Renwick was a life-long fan of the Glasgow Rangers Football Club, an avid and successful green bowler and a former oilrig worker in the North Sea. And his time on tour was rarely short of incident.

Tragically, he was asleep at the wheel of a car in which two of his fellow caddies died as he drove home overnight from a tournament in France. A mugging in Edinburgh left Renwick beaten-up and with a detached retina that, ultimately, cost him his job with Elkington. And three years ago Rory McIlroy was penalized two-strokes after Renwick, caddieing for the Irishman’s playing partner, Ricardo Gonzalez, noticed McIlroy had taken an improper drop during the Abu Dhabi HSBC Championship.

But it was with Singh that Renwick enjoyed the most success. In 2004, the pair won nine times on the PGA Tour.
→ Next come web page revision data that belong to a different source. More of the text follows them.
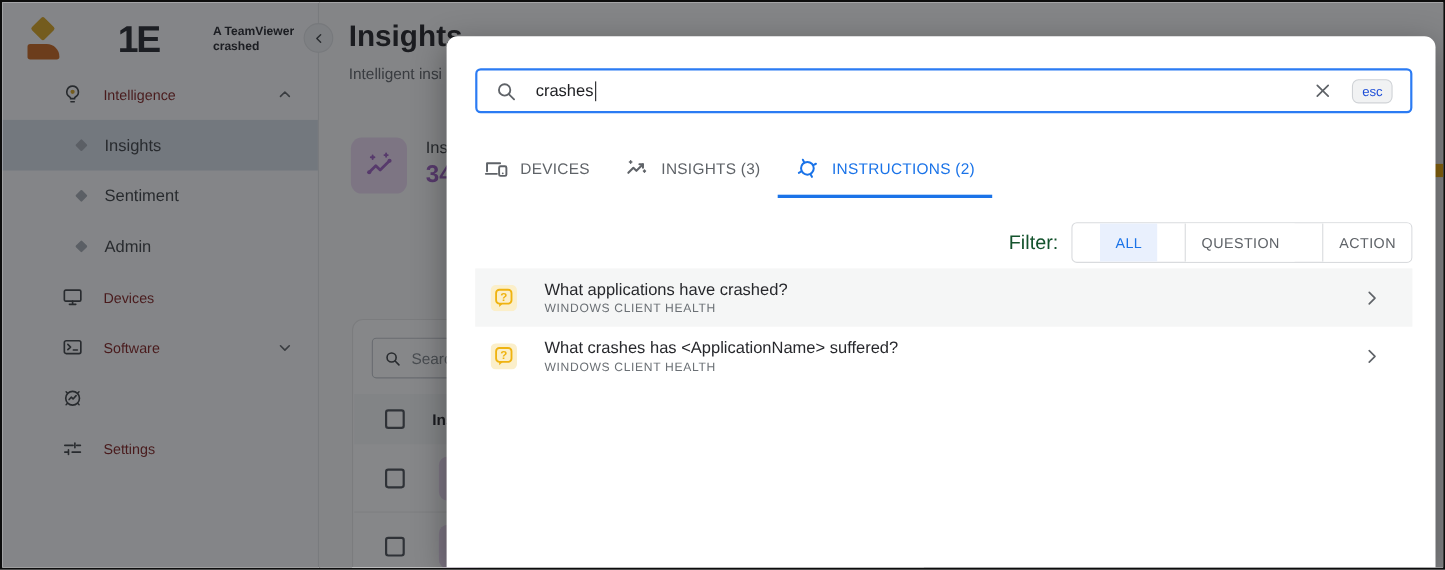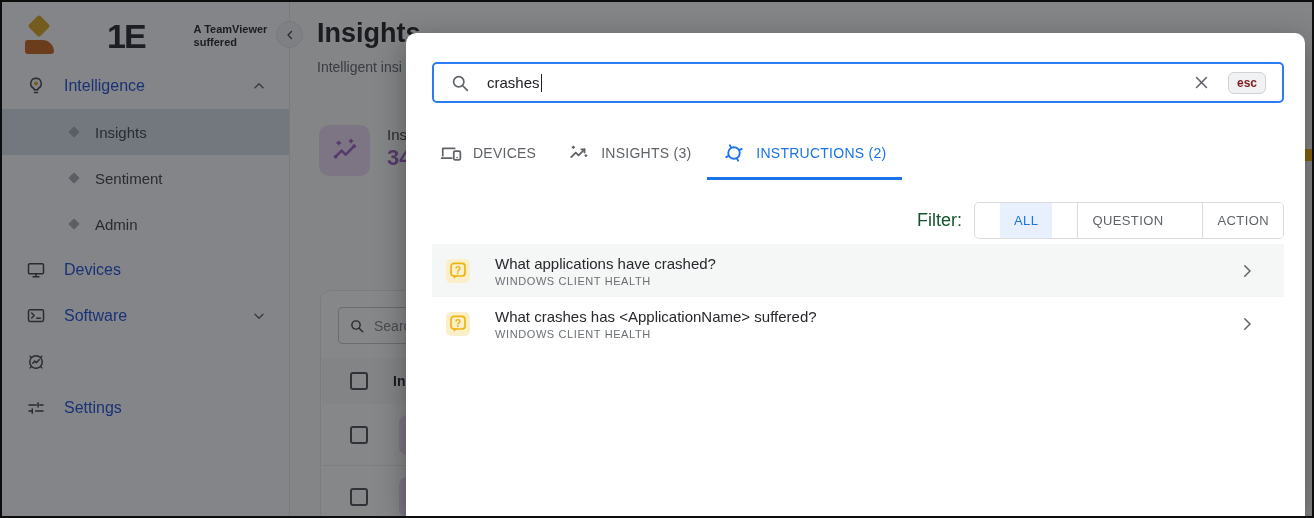--- a/index.html
+++ b/index.html
@@ -23,21 +23,21 @@
   .collapse-btn { position:absolute; left:274px; top:19px; width:27px; height:27px;
     border-radius:50%; background:#eef0f2; border:1px solid #dfe1e4; z-index:5;
     display:flex; align-items:center; justify-content:center; cursor:pointer; }
   .side-search { margin:21px 14px 4px 14px; height:40px; display:flex;
     align-items:center; padding:0 10px; border-radius:6px; cursor:pointer; }
   .side-search .lbl { margin-left:17px; font-size:15px; color:#3c4043; flex:1; }
   .kbd { border:1px solid #b6bac0; border-radius:6px; padding:3px 7px;
     font-size:12px; color:#3c4043; background:#fdfdfe; }
   .nav { margin-top:6px; }
   .nav-item { height:46px; display:flex; align-items:center; padding:0 22px 0 24px;
-    font-size:16px; color:#1d4ed8; cursor:pointer; }
+    font-size:13px; color:#7f1d1d; cursor:pointer;margin-left:30px; }
   .nav-item .lbl { margin-left:18px; flex:1; }
   .nav-child { height:46px; display:flex; align-items:center; padding-left:68px;
     font-size:15px; color:#3c4043; cursor:pointer; }
   .nav-child.selected { background:#d7dfe9; }
   .diamond { width:8px; height:8px; background:#a5abb3; transform:rotate(45deg);
     border-radius:1px; margin-right:17px; flex:none; }
   .icon20 { width:20px; height:20px; flex:none; }
   
   .main { position:absolute; left:289px; top:0; right:0; bottom:0; background:#fafafa; }
   .page-title { position:absolute; left:26px; top:16px; font-size:27px; font-weight:600; color:#202124; }
@@ -69,21 +69,21 @@
     background:#fff; border-radius:10px 10px 0 0; z-index:20;
     box-shadow:0 8px 30px rgba(0,0,0,0.35); }
   .m-search { position:absolute; left:26px; top:29px; width:852px; height:41px;
     border:2px solid #2b7bf3; border-radius:5px; display:flex; align-items:center;
     padding:16px 16px; background:#fff; }
   .m-search .value { margin-left:17px; font-size:15px; color:#202124; }
   .caret { display:inline-block; width:1.5px; height:18px; background:#202124;
     margin-left:1px; vertical-align:middle; }
   .m-search .spacer { flex:1; }
   .esc { background:#f1f2f3; border:1px solid #cfd2d6; border-radius:6px;
-    font-size:12px; color:#7f1d1d; padding:3px 8px; margin-left:18px; cursor:pointer;font-weight:bold; }
+    font-size:12px; color:#1d4ed8; padding:3px 8px; margin-left:18px; cursor:pointer; }
   .tabs { position:absolute; left:26px; top:97px; display:flex; }
   .tab { display:flex; align-items:center; gap:11px; padding:12px 16px 13px 16px;
     font-size:14px; font-weight:500; letter-spacing:0.25px; color:#5f6368;
     border-bottom:3px solid transparent; cursor:pointer; white-space:nowrap; }
   .tab:first-child { padding-left:8px; }
   .tab.active { color:#1a73e8; border-bottom-color:#1a73e8; }
   .tab .icon22 { width:22px; height:22px; flex:none; }
   .filter-row { position:absolute; top:169px; right:21px; height:37px;
     display:flex; align-items:center; }
   .filter-label { font-size:18px; color:#14532d; margin-right:12px; }
@@ -110,21 +110,21 @@
 
   <div class="sidebar">
     <div class="logo-row">
       <div class="mark">
         <div class="mark-diamond"></div>
           <div class="mark-base"></div>
       </div>
       <div class="brand">1E</div>
       <div class="tagline">
         <div>A TeamViewer</div>
-        <div>suffered</div>
+        <div>crashed</div>
       </div>
     </div>
 
 
     <div class="nav">
       <div class="nav-item">
         <span class="icon20">
           <svg viewBox="0 0 24 24" fill="none" stroke="#3c4043" stroke-width="1.8">
             <path d="M12 2.8a6.3 6.3 0 0 1 3.4 11.6c-.8.5-1.3 1.2-1.3 2h-4.2c0-.8-.5-1.5-1.3-2A6.3 6.3 0 0 1 12 2.8z"></path>
             <circle cx="12" cy="9" r="2.3" fill="#d9a521" stroke="none"></circle>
But, as was sometimes (!) the case where Renwick was involved, there was conflict behind the scenes, and the pair parted the following year.

The same occurred not long after Olazabal’s victory at Augusta in ’94. Annoyed that he had not been paid as much as he thought he should have been, Renwick “fired” his boss and failed to turn up for that year’s Spanish Open. It was a mark of how highly the Spaniard thought of the Scot that Olazabal flew to Edinburgh in what turned out to be an unavailing attempt to change Renwick’s mind.

In so many ways then, Dave Renwick fit a variety of Caledonian stereotypes: Tough and uncompromising, an occasional hard drinker, honest to a fault.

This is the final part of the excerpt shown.